The complete code listing is provided below.

# XGBoost on Otto dataset, tune colsample_bylevel from pandas import read_csv from xgboost import XGBClassifier from sklearn.model_selection import GridSearchCV from sklearn.model_selection import StratifiedKFold from sklearn.preprocessing import LabelEncoder import matplotlib matplotlib.use ('Agg') from matplotlib import pyplot # load datadata = read_csv (' train.csv') datadataset = data.values # split data into X and y X = dataset [:, 0:94] y = dataset [: 94] # encode string class values as integers label_encoded_y = LabelEncoder ().
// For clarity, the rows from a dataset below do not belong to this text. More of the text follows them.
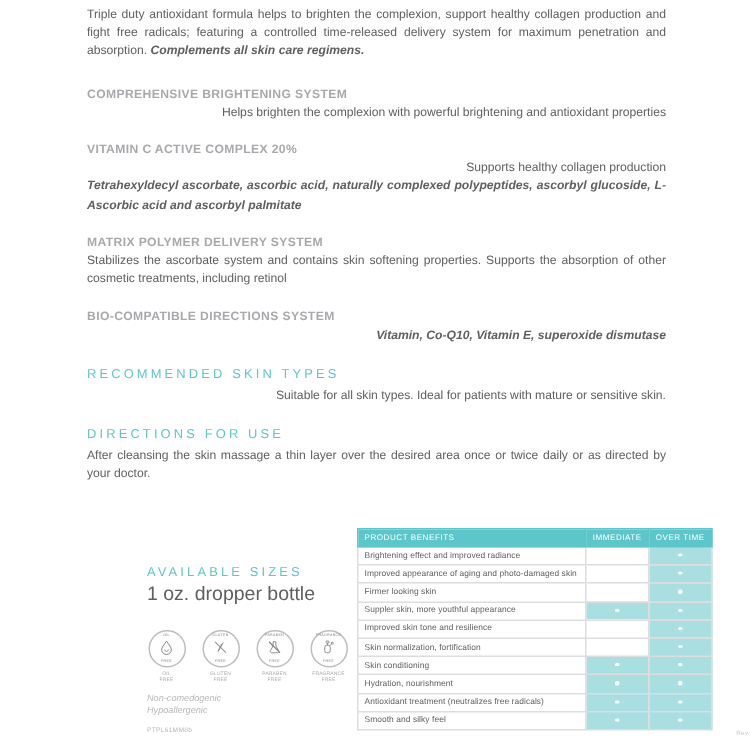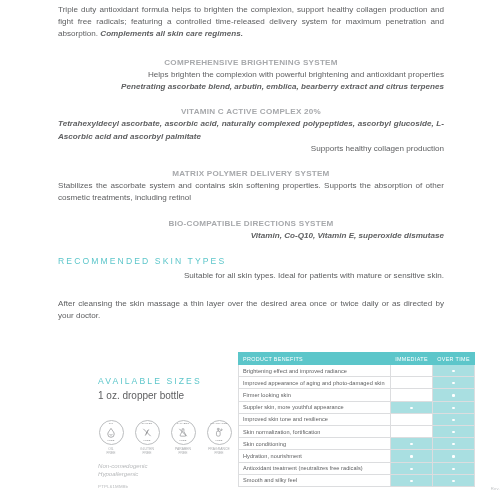--- a/index.html
+++ b/index.html
@@ -48,21 +48,20 @@
     font-weight: normal;
     line-height: 12px;
   }
 
   .sub-head {
     color: #a7a9ac;
     font-size: 8.1px;
     letter-spacing: 0.25px;
     line-height: 12.2px;
     margin: 0;
-    text-align: center;
   }
 
   .gap-lg { height: 13px; }
   .gap-xs { height: 3px; }
 
   
   .lower {
     position: absolute;
     left: 0; top: 0;
     width: 500px; height: 500px;
@@ -72,21 +71,21 @@
   .lower > * { pointer-events: auto; }
 
   
   .sizes-block {
     position: absolute;
     left: 58px;
     top: 375px;
     width: 140px;
   }
   .size-line {
-    font-size: 10px;
+    font-size: 13px;
     line-height: 12px;
     color: #5f6062;
     margin-top: 3px;
   }
 
   
   .badges {
     position: absolute;
     left: 58px;
     top: 420px;
@@ -232,46 +231,46 @@
   <div class="content">
 
     <p class="body-text"><span>Triple duty antioxidant formula helps to brighten the complexion, support healthy collagen production and fight free radicals; featuring a controlled time-released delivery system for maximum penetration and absorption. </span><span class="italic">Complements all skin care regimens.</span></p>
 
     <div class="gap-lg"></div>
 
     <div class="gap-xs"></div>
 
     <h3 class="sub-head">COMPREHENSIVE BRIGHTENING SYSTEM</h3>
     <p class="body-text nojust">Helps brighten the complexion with powerful brightening and antioxidant properties</p>
-    <p class="body-text nojust italic">Penetrating ascorbate blend, arbutin, emblica, bearberry extract and citrus terpenes</p>
 
     <div class="gap-lg"></div>
 
     <h3 class="sub-head">VITAMIN C ACTIVE COMPLEX 20%</h3>
+    <p class="body-text nojust">Supports healthy collagen production</p>
     <p class="body-text italic">Tetrahexyldecyl ascorbate, ascorbic acid, naturally complexed polypeptides, ascorbyl glucoside, L-Ascorbic acid and ascorbyl palmitate</p>
-    <p class="body-text nojust">Supports healthy collagen production</p>
 
     <div class="gap-lg"></div>
 
     <h3 class="sub-head">MATRIX POLYMER DELIVERY SYSTEM</h3>
     <p class="body-text">Stabilizes the ascorbate system and contains skin softening properties. Supports the absorption of other cosmetic treatments, including retinol</p>
 
     <div class="gap-lg"></div>
 
     <h3 class="sub-head">BIO-COMPATIBLE DIRECTIONS SYSTEM</h3>
     <p class="body-text nojust italic">Vitamin, Co-Q10, Vitamin E, superoxide dismutase</p>
 
     <div class="gap-lg"></div>
 
     <h2 class="section-head">RECOMMENDED SKIN TYPES</h2>
     <div class="gap-xs"></div>
     <p class="body-text nojust">Suitable for all skin types. Ideal for patients with mature or sensitive skin.</p>
 
     <div class="gap-lg"></div>
 
+    <h2 class="section-head">DIRECTIONS FOR USE</h2>
     <div class="gap-xs"></div>
     <p class="body-text">After cleansing the skin massage a thin layer over the desired area once or twice daily or as directed by your doctor.</p>
 
   </div>
 
   <div class="lower">
 
     <div class="sizes-block">
       <h2 class="section-head">AVAILABLE SIZES</h2>
       <div class="size-line">1 oz. dropper bottle</div>

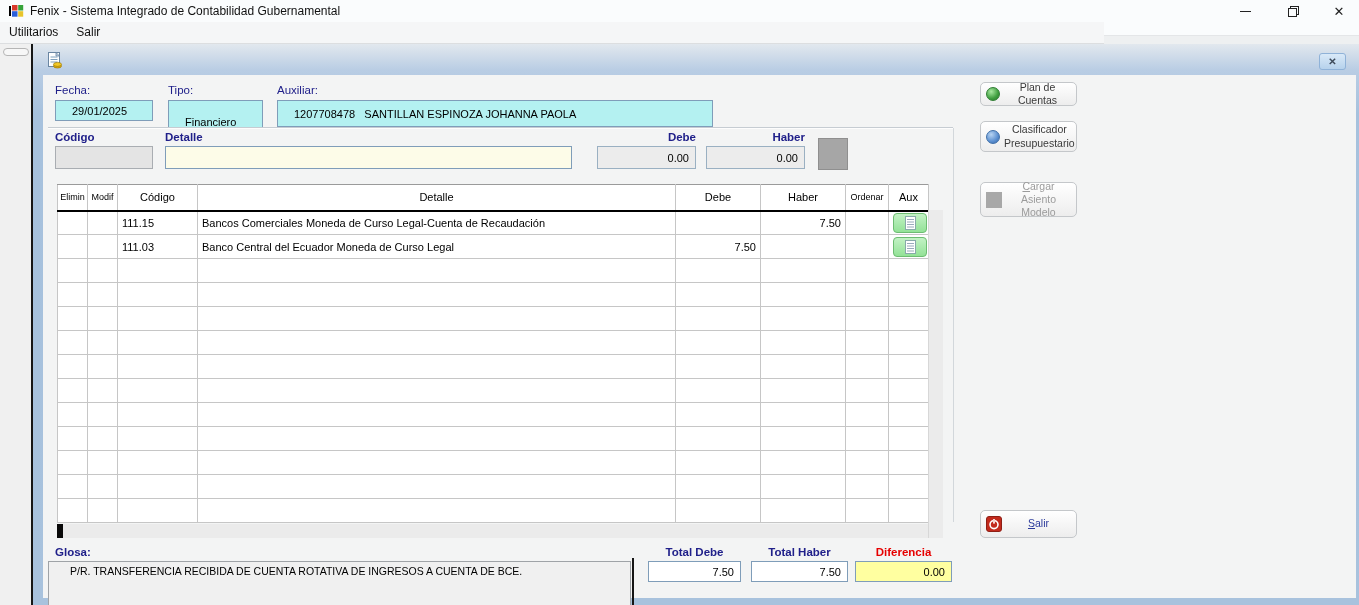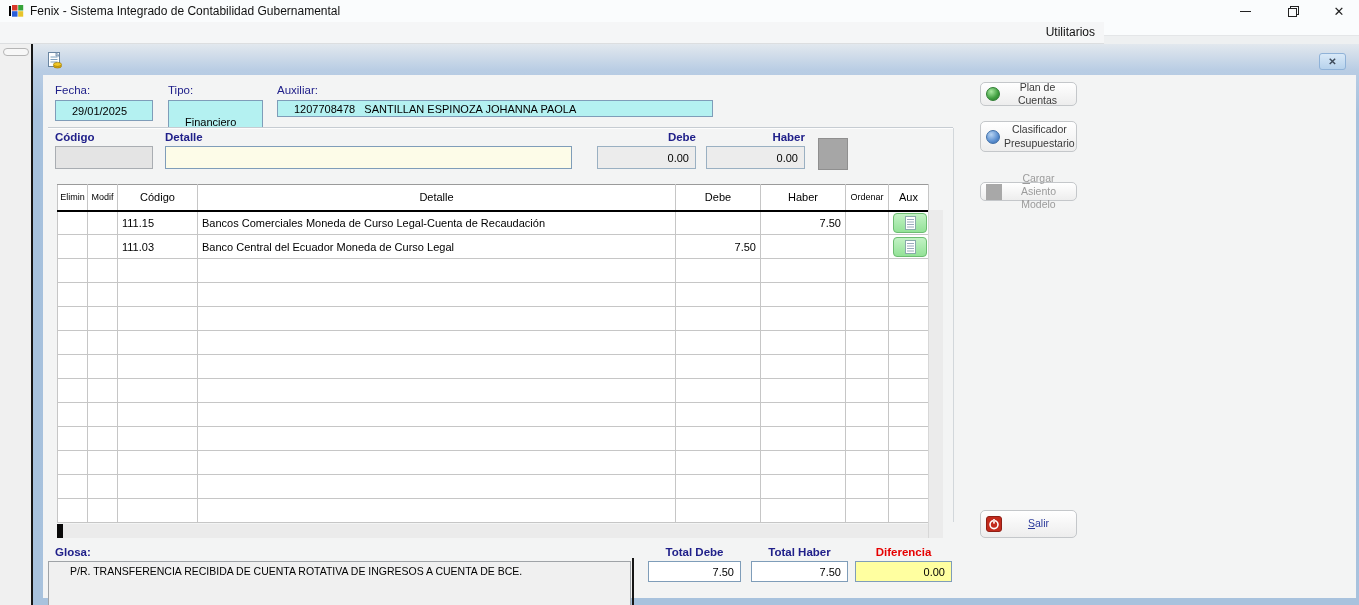--- a/index.html
+++ b/index.html
@@ -14,21 +14,21 @@
   .wc { top:0; width:34px; height:22px; display:flex; align-items:center; justify-content:center; cursor:default; }
   .wc-min { left:1228px; }
   .wc-restore { left:1276px; }
   .wc-close { left:1322px; }
   .glyph-min { width:11px; height:0; border-top:1px solid #222; }
   .glyph-restore { position:relative; width:11px; height:11px; }
   .glyph-restore .r1 { position:absolute; left:0; bottom:0; width:9px; height:9px; border:1px solid #222; background:#fafcfd; }
   .glyph-restore .r2 { position:absolute; right:0; top:0; width:9px; height:9px; border:1px solid #222; }
   .glyph-close { font-size:13px; color:#222; line-height:1; }
 
-  .menubar { left:0; top:22px; width:1104px; height:22px; background:#f5f6f7; border-bottom:1px solid #dcdee0; display:flex; align-items:flex-end;flex-direction:column; }
+  .menubar { left:0; top:22px; width:1104px; height:22px; background:#f5f6f7; border-bottom:1px solid #dcdee0; display:flex; align-items:flex-start; }
   .menu-item { padding:3px 9px; font-size:12px; color:#111; cursor:default; }
 
   
   .client { left:0; top:44px; width:1359px; height:561px; background:#eef0f1; }
   .left-strip { left:0; top:44px; width:31px; height:561px; background:#f0f0f0; }
   .grip { left:3px; top:48px; width:26px; height:8px; border:1px solid #b5b5b5; border-radius:4px; background:#f7f7f7; }
   .vline-black { left:31px; top:44px; width:2px; height:561px; background:#161616; }
   .mdi { left:33px; top:44px; width:1326px; height:561px; background:linear-gradient(180deg,#e2e8ee 0px,#b9cde4 26px,#a6c1dd 70px,#a8c2dd 100%); }
   .content-panel { left:43px; top:75px; width:1313px; height:523px; background:#f3f4f4; }
 
@@ -42,21 +42,21 @@
   .lbl.bold { font-weight:bold; }
   .field { border:1px solid #7f9db9; font-size:11px; display:flex; align-items:center; padding:0 16px; white-space:pre; overflow:hidden; }
   .cyan { background:#b4f1f1; }
   .gray-dis { background:#e4e4e4; border-color:#a9adb2; }
   .pale-yellow { background:#fdfce8; }
   .num { justify-content:flex-end; padding-right:6px; }
   .lt-gray { background:#ececec; border-color:#9ab0c2; }
 
   .lbl-fecha { left:55px; top:84px; }   .f-fecha { left:55px; top:100px; width:98px; height:21px; }
   .lbl-tipo { left:168px; top:84px; }   .f-tipo { left:168px; top:100px; width:95px; height:29px;align-items:flex-end; }
-  .lbl-aux { left:277px; top:84px; }    .f-aux { left:277px; top:100px; width:436px; height:17px; }
+  .lbl-aux { left:277px; top:84px; }    .f-aux { left:277px; top:100px; width:436px; height:27px; }
 
   .sep-h { left:48px; top:127px; width:905px; height:2px; border-top:1px solid #c6ccd2; border-bottom:1px solid #fdfdfd; }
   .sep-v { left:953px; top:128px; width:1px; height:394px; background:#d2d7db; }
 
   .lbl-codigo { left:55px; top:131px; }  .f-codigo { left:55px; top:146px; width:98px; height:23px; }
   .lbl-detalle { left:165px; top:131px; } .f-detalle { left:165px; top:146px; width:407px; height:23px; }
   .lbl-debe { left:597px; top:131px; width:99px; text-align:right; }
   .f-debe { left:597px; top:146px; width:99px; height:23px; }
   .lbl-haber { left:706px; top:131px; width:99px; text-align:right; }
   .f-haber { left:706px; top:146px; width:99px; height:23px; }
@@ -91,21 +91,21 @@
   .f-thaber { left:751px; top:561px; width:97px; height:21px; background:#fff; }
   .lbl-dif { left:855px; top:546px; width:97px; text-align:center; font-weight:bold; color:#e60000; }
   .f-dif { left:855px; top:561px; width:97px; height:21px; background:#ffffa0; }
 
   
   .side-btn { width:97px; border:1px solid #c4c7ca; border-radius:5px; background:linear-gradient(180deg,#ffffff,#ededed);
               display:flex; align-items:center; padding:2px 5px; gap:4px; cursor:default; }
   .side-btn .cap { flex:1; text-align:center; font-size:10.5px; color:#3a3a3a; line-height:1.25; }
   .btn-plan { left:980px; top:82px; height:24px; }
   .btn-clasif { left:980px; top:121px; height:31px; }
-  .btn-cargar { left:980px; top:182px; height:19px; }
+  .btn-cargar { left:980px; top:182px; height:35px; }
   .btn-cargar .cap { color:#9b9b9b; }
   .btn-cargar .cap::first-letter { text-decoration:underline; }
   .btn-salir { left:980px; top:510px; height:28px; }
   .btn-salir .cap { color:#2b3a9b; }
   .btn-salir .cap::first-letter { text-decoration:underline; }
   .sphere { width:14px; height:14px; border-radius:50%; flex:none; }
   .sphere.green { background:radial-gradient(circle at 35% 30%, #a8e8a0, #3f9e3f 60%, #2c7a2c); border:1px solid #2e7d32; }
   .sphere.blue { background:radial-gradient(circle at 35% 30%, #b8d4f2, #5b8fd0 60%, #3a6aa8); border:1px solid #3f6fa8; }
   .gray-sq16 { width:16px; height:16px; background:#a8a8a8; flex:none; }
   .power-ic { width:16px; height:16px; flex:none; }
Fit_transform (y) # grid search model = XGBClassifier () colsample_bylevel= [0.1,0.2,0.3,0.4,0.5,0.6,0.7,0.8,1.0] param_grid = dict (colsample_bylevelcolsample_bylevel=colsample_bylevel) kfold = StratifiedKFold (n_splits=10, shuffle=True, random_state=7) grid_search = GridSearchCV (model, param_grid, scoring= "neg_log_loss") N_jobs=-1, cv=kfold) grid_result = grid_search.fit (X, label_encoded_y) # summarize results print ("Best:% f using% s"% (grid_result.best_score_, grid_result.best_params_)) means = grid_result.cv_results_ ['mean_test_score'] stds = grid_result.cv_results_ [' std_test_score'] params = grid_result.cv_results_ ['params'] for mean, stdev Param in zip (means, stds, params): print ("% f (% f) with:% r"% (mean, stdev, param)) # plot pyplot.errorbar (colsample_bylevel, means, yerr=stds) pyplot.title ("XGBoost colsample_bylevel vs Log Loss") pyplot.xlabel ('colsample_bylevel') pyplot.ylabel (' Log Loss') pyplot.savefig ('colsample_bylevel.png')

Running this example will print the best configuration and the log loss for each test configuration.

We can see that the best result can be achieved by setting colsample_bylevel to 70%, resulting in (inverted) logarithmic loss of-0.001062, which is better than the-0.001239 seen when the column sample for each tree is set to 100%.

If 100% columns are recommended for the results of each tree, it is recommended that you do not discard column re-sampling, but try to re-sample by split column.

Best:-0.001062 using {'colsample_bylevel': 0.7}-0.159455 (0.007028) with: {' colsample_bylevel': 0.1}-0.034391 (0.003533) with: {'colsample_bylevel': 0.2}-0.007619 (0.000451) with: {' colsample_bylevel': 0.3}-0.002982 (0.000726) with: {'colsample_bylevel': 0.4}-0.001410 (0.000946) with: {'colsample_bylevel': 0.5}-0.001182 (0.001144) with: {' colsample_bylevel': 0.6}-0.001062 (0.001221) with: {'colsample_bylevel': 0.7}-0.001071 (0.001427) with: {' colsample_bylevel': 0.8}-0.001239 (0.001730) with: {'colsample_bylevel': 1.0}

We can plot the performance of each colsample_bylevel change. The results show that when the value of this ratio is 0.3, the variance is relatively low, and the performance seems to be in a steady state.

On Python how to use XGBoost and scikit-learn for random gradient enhancement to share here, I hope the above content can be of some help to you, can learn more knowledge. If you think the article is good, you can share it for more people to see.

Welcome to subscribe "Shulou Technology Information " to get latest news, interesting things and hot topics in the IT industry, and controls the hottest and latest Internet news, technology news and IT industry trends.

*The comments in the above article only represent the author's personal views and do not represent the views and positions of this website. If you have more insights, please feel free to contribute and share.